Work task =>
Please copy out each line of the listing that contains the word "forever".

*** Opening of Data for this task ***

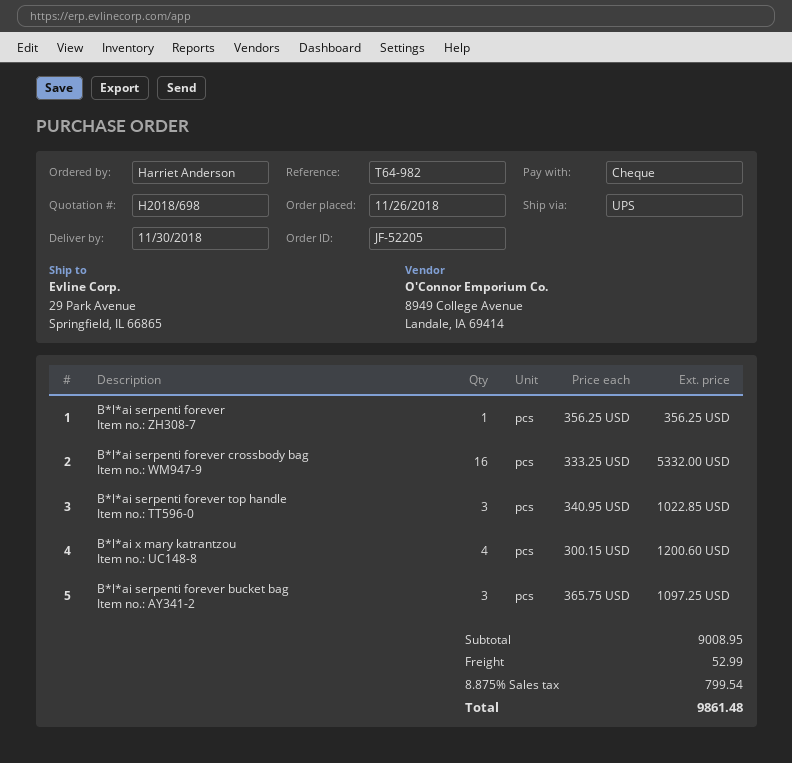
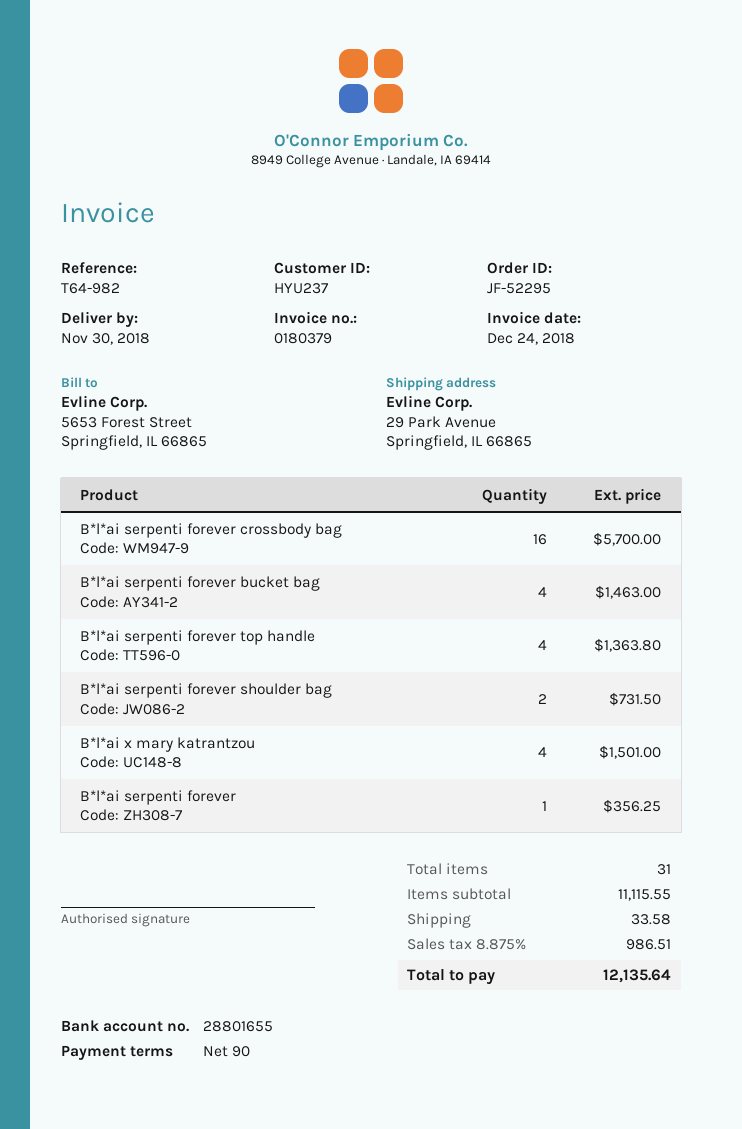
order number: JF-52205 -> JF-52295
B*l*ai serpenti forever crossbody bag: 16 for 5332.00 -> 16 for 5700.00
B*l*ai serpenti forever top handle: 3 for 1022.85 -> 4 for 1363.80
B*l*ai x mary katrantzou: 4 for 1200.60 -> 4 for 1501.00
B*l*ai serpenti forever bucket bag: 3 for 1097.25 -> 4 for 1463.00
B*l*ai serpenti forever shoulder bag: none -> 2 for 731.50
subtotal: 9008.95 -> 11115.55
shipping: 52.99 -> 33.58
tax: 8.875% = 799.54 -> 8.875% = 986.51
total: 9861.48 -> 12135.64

*** Close of Data for this task ***

Exercise response =>
B*l*ai serpenti forever crossbody bag: 16 for 5332.00 -> 16 for 5700.00
B*l*ai serpenti forever top handle: 3 for 1022.85 -> 4 for 1363.80
B*l*ai serpenti forever bucket bag: 3 for 1097.25 -> 4 for 1463.00
B*l*ai serpenti forever shoulder bag: none -> 2 for 731.50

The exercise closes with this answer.